Pizza Bianca with potatoes, bacon & rosemary
Makes three large pizzas or two large pizzas and two batches of doughballs
For the dough:
100g sourdough starter
350ml lukewarm or cold water
500g plain or strong flour (replace 100g of the flour with semolina for extra crunch)
For the topping:
3 – 4 new potatoes, cooked, cooled and sliced
4 rashers smoked streaky bacon, diced
Approx half of a large red onion, very thinly sliced into half moons
1 ball fresh mozarella (the type that comes in a bag with brine)
A couple of sprigs of rosemary, leaves removed and chopped
A sprinkling of chilli flakes
You will need a large baking sheet for baking the pizza, and a sheet of parchment paper roughly the same size as the baking sheet
Put the water and sourdough starter into a bowl and mix together. Tip in the flour and finally sprinkle over the salt (don’t add the salt in with the starter/water or it may kill the yeast) stir with a fork to lightly combine. Using a stand mixer with a dough hook (or your hands if you don’t have one of those!), mix the dough together thoroughly, then mix (or knead by hand) for a few minutes, until the dough is smooth and elastic.
Lightly oil a bowl which is at least twice the size of the dough. Scrape the dough into the bowl and cover with a saucepan lid or silicone stretch lid (cling film if you absolutely must). Leave for around an hour. The dough should have relaxed and will probably have discernibly risen.
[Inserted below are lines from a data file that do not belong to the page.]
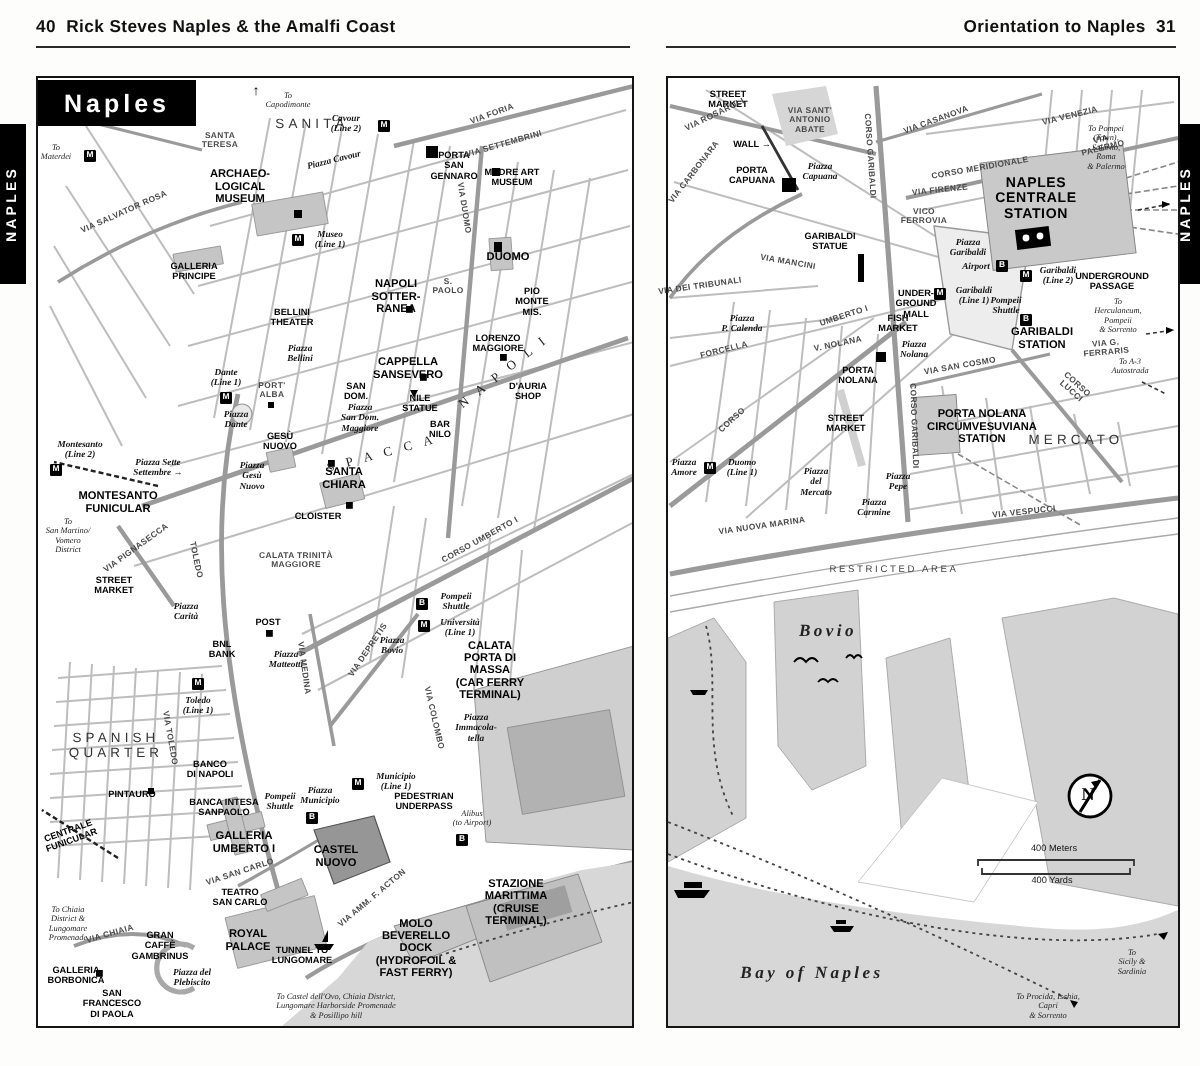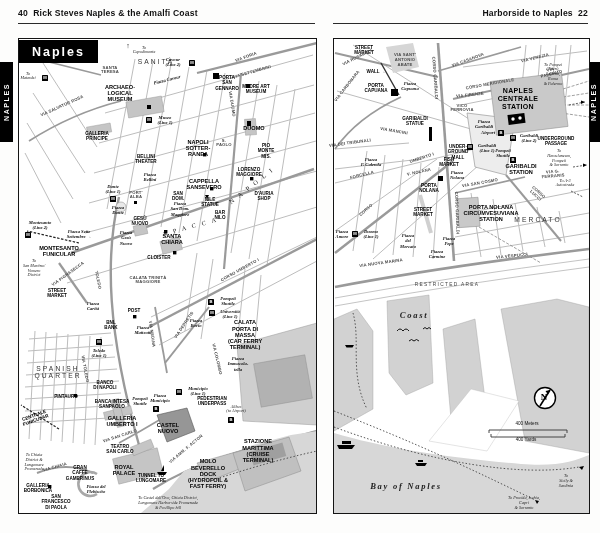"Harborside to Naples" span { text: Harborside -> Orientation }
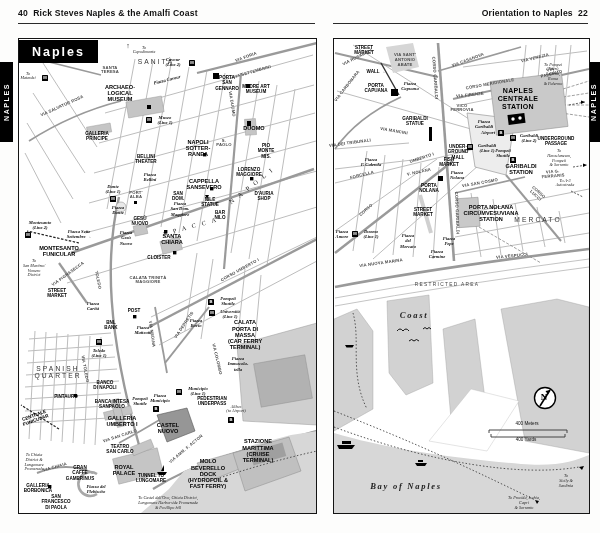"22" span { text: 22 -> 31 }
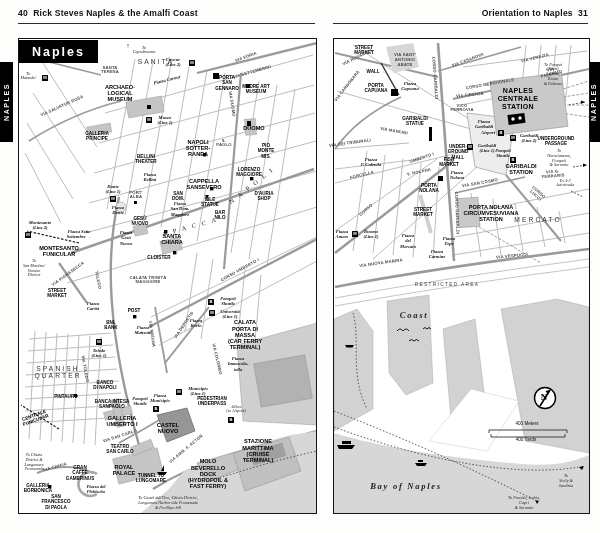"Coast" span.lb { text: Coast -> Bovio }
Lightly oil your right hand (left, obvs, if you are the other way around), hold the bowl with your other hand, then start to lift and stretch sections of the dough – turning the bowl as you go. Be as brutal as you like – the more you stretch it, the better it will be. Repeat this whenever you think about it, leaving it for at least half an hour between stretches. I think I did mine four or five times in all.
When you are ready to bake, pre-heat your oven to 250ºC and insert a large baking sheet into the oven to get hot.
Take a third of the dough and roll it out on a floured surface, sprinkling with flour as necessary to stop the dough sticking to either the worktop or the pin. Roll the dough around the pin and transfer it to your sheet of baking parchment and roll the edges of the pizza inwards to form a small rim.
Scatter over the sliced potatoes, diced bacon and onions. Cut the mozarella in half, then cut each half into slices approximately the thickness of a one pound coin. Scatter these over the pizza as evenly as you can. Sprinkle with the rosemary and chilli flakes (if using), then drizzle over just a tiny bit of olive oil – making sure a little of it goes over the rim of the pizza (or brush the rim with oil, which is probably easier).
Ensuring the oven is fully up to temperature, pick up the pizza, still on its sheet of baking parchment, and transfer it to the hot baking sheet. Bake for eight to ten minutes until the edges of the pizza are blistered and almost burned. Slice, and serve immediately.
*If you would like to make dough balls, take small pieces of the dough (about the size of a walnut in its shell) and roll them into balls in your hands. Space them out on a lined or greased baking tin (I used a Victoria sandwich tin – it accommodated eight perfectly). Prove for 15 minutes or so while you are assembling the pizza. Bake for six minutes, then dot with garlic butter and return to the oven for another minute.